We carried it into the dusty light of the attic windows to better examine it.

‘I’d say that’s pine, from the way the wood knots and the leak of resin there,’ he continued, tipping the craft to let the light reach inside, ‘but it is hard to find pine that’s hard and dense enough to cut into such lathe-thin pieces. This wood has surely been taken from a tree that grew slowly, in a cold climate, high up in the mountains – exactly the type of tree you would find along the mountainous coasts of Norway. Alexander, my sharp-eyed friend, I do believe that this is the evidence I have been seeking for our Sami kayaker.’

‘There’s a box here,’ called out the young lad apprenticed to the workmen. ‘The label says it goes with the little boat. Shall I drag it over?’

‘No, we don’t drag priceless relics about the floor,’ remonstrated his elder. ‘We lift it carefully, two of us together, and we carry it over, respectfully, like this.’

The box contained several artefacts of Eskimo origin, not connected to the boat, but demonstrating how a man might survive in the cold of the northern seas. We found luxurious seal skin jackets and mittens, cream-coloured carvings of seals made to fit round a spear and so support the weight of it in the hand, a leather bag for water.

Wrapped in layers of tissue paper was another Eskimo jacket, made of a material so light and flimsy that I doubted it had ever been worn at sea.

On seeing it, MacIntyre let out a delighted gasp.

‘A ghost jacket!’ he cried out. ‘I have heard of such a thing, but never seen one.’

He came over and took it from my hands, holding it up to the window. It was a garment made more of light than of material; thin as tissue paper, yellowed by time, it seemed the empty chrysalis of the man who once inhabited it.

I rubbed the silky stuff a little. The garment was constructed in narrow bands, held together by rows of minute stitches.

‘But surely the water would have penetrated the stitching?’

‘It may appear so,’ MacIntyre replied, ‘but once the garment is damp, the thread expands and becomes fully watertight. And you see, this delicate hide is in fact seal gut, the most impermeable material known to man. Once the string round the base of the jacket is secured to the kayak opening, the man inside becomes impervious to the sea. Your own ancestor would have arrived wearing a jacket very like this, Alexander.’

‘There’s another piece here, sir,’ called out the younger man, who was now investigating the contents of a second box.

‘You get out of there,’ the older workman scolded him, as the boy held up a long silk funnel with its tapered end sewed shut.

I followed MacIntyre to investigate the article. This garment was also constructed from transparent strips of seal gut and sewn together with the neatest of stitches.

‘Did you not tell me, Alexander, that you longed to have seen the little mermaid at Benbecula, to understand what it was the people there so earnestly believed was a woman that was half fish?
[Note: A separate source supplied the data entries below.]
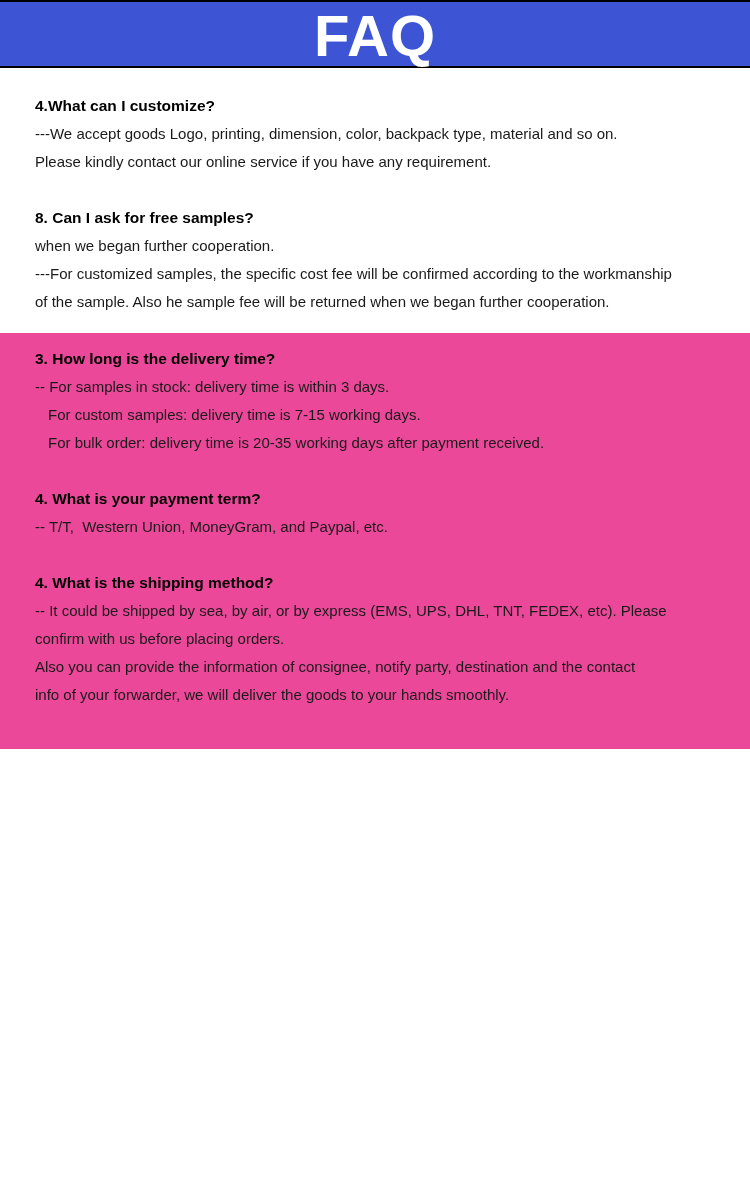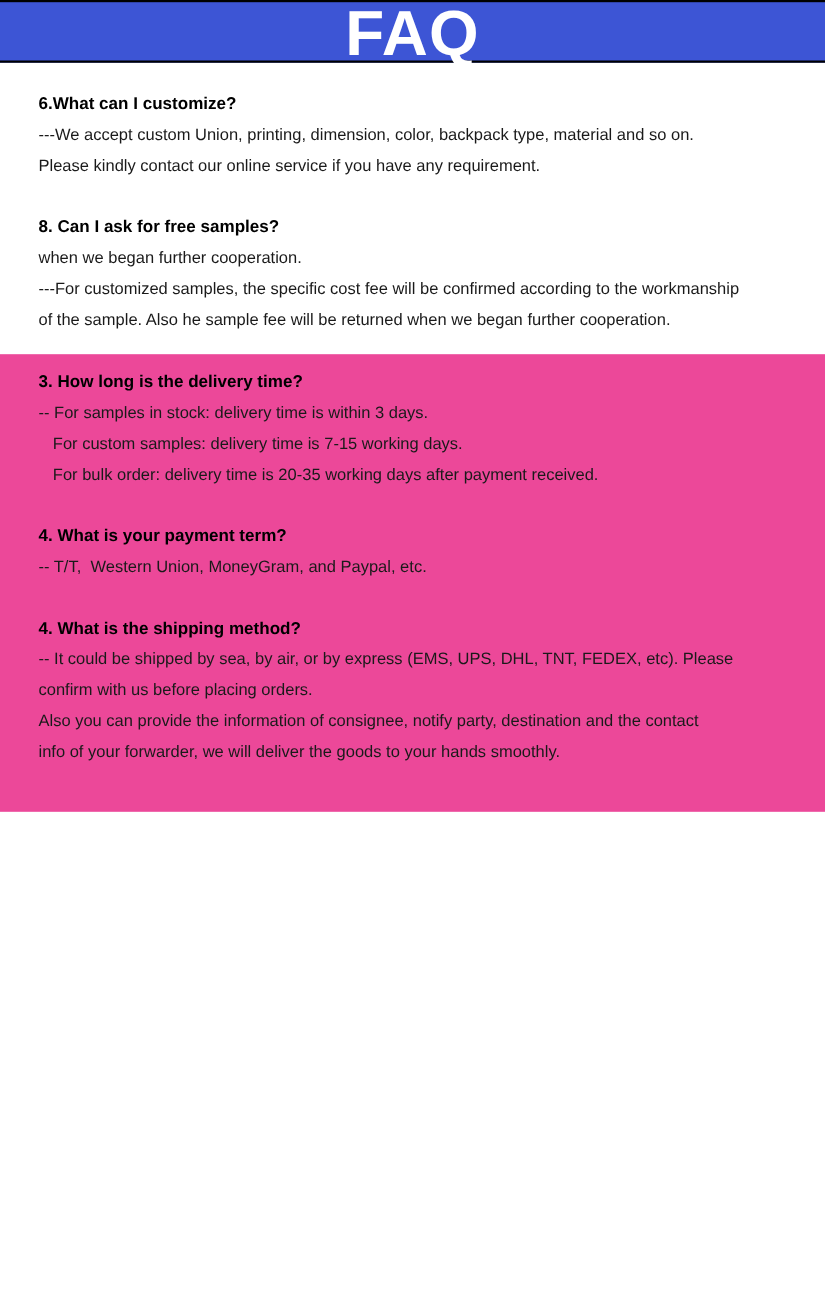--- a/index.html
+++ b/index.html
@@ -6,21 +6,21 @@
   html, body { background: #ffffff; }
   .page {
     width: 750px;
     height: 1194px;
     background: #ffffff;
     overflow: hidden;
     font-family: "Liberation Sans", sans-serif;
     color: #1a1a1a;
   }
   .faq-header {
-    height: 57px;
+    height: 68px;
     background: #3D55D5;
     border-top: 2px solid #000000;
     border-bottom: 2px solid #000000;
     display: flex;
     align-items: center;
     justify-content: center;
   }
   .faq-title {
     color: #ffffff;
     font-size: 58px;
@@ -63,22 +63,22 @@
 
 <div class="page">
 
   <header class="faq-header" style="background: rgb(61, 85, 213);">
     <span class="faq-title" style="color: rgb(255, 255, 255);">FAQ</span>
   </header>
 
   <main class="content">
 
     <section class="qa">
-      <div class="q">6.What can I customize?</div>
-      <div class="a">---We accept custom Union, printing, dimension, color, backpack type, material and so on.</div>
+      <div class="q">4.What can I customize?</div>
+      <div class="a">---We accept goods Logo, printing, dimension, color, backpack type, material and so on.</div>
       <div class="a">Please kindly contact our online service if you have any requirement.</div>
     </section>
 
     <section class="qa no-gap">
       <div class="q">8. Can I ask for free samples?</div>
       <div class="a">when we began further cooperation.</div>
       <div class="a">---For customized samples, the specific cost fee will be confirmed according to the workmanship</div>
       <div class="a">of the sample. Also he sample fee will be returned when we began further cooperation.</div>
     </section>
See here, my friend, this is the companion to the jacket, worn inside the craft to keep the damp off the legs. Your poor wee mermaid, parted from her canoe, was most probably found on the beach with her legs encased in just such a cover. To the crofters, it must have appeared exactly like a smooth fish tail.’

‘So my mermaid was a little kayaker, a very long way from her northern home. I never considered it before, but there must surely have been people who waited for her return. How sad to think that they would never have known what became of her.’

The light was beginning to fade and we were forced to watch reluctantly as the artefacts were packed away. It had been a long afternoon and I was beginning to feel fatigued by that airless and dusty place, my head pounding. We went outside to rejoin the cold autumn air.

‘You do realise, MacIntyre, what a sore blow this is to my pride, to have all my theories swept off the table so thoroughly. I had dreamed of how I would stand as you did and astonish my audience with my demonstration of man evolving back into a fish, but it is clear to me now that I shall not be receiving any congratulatory letter from Mr Darwin.’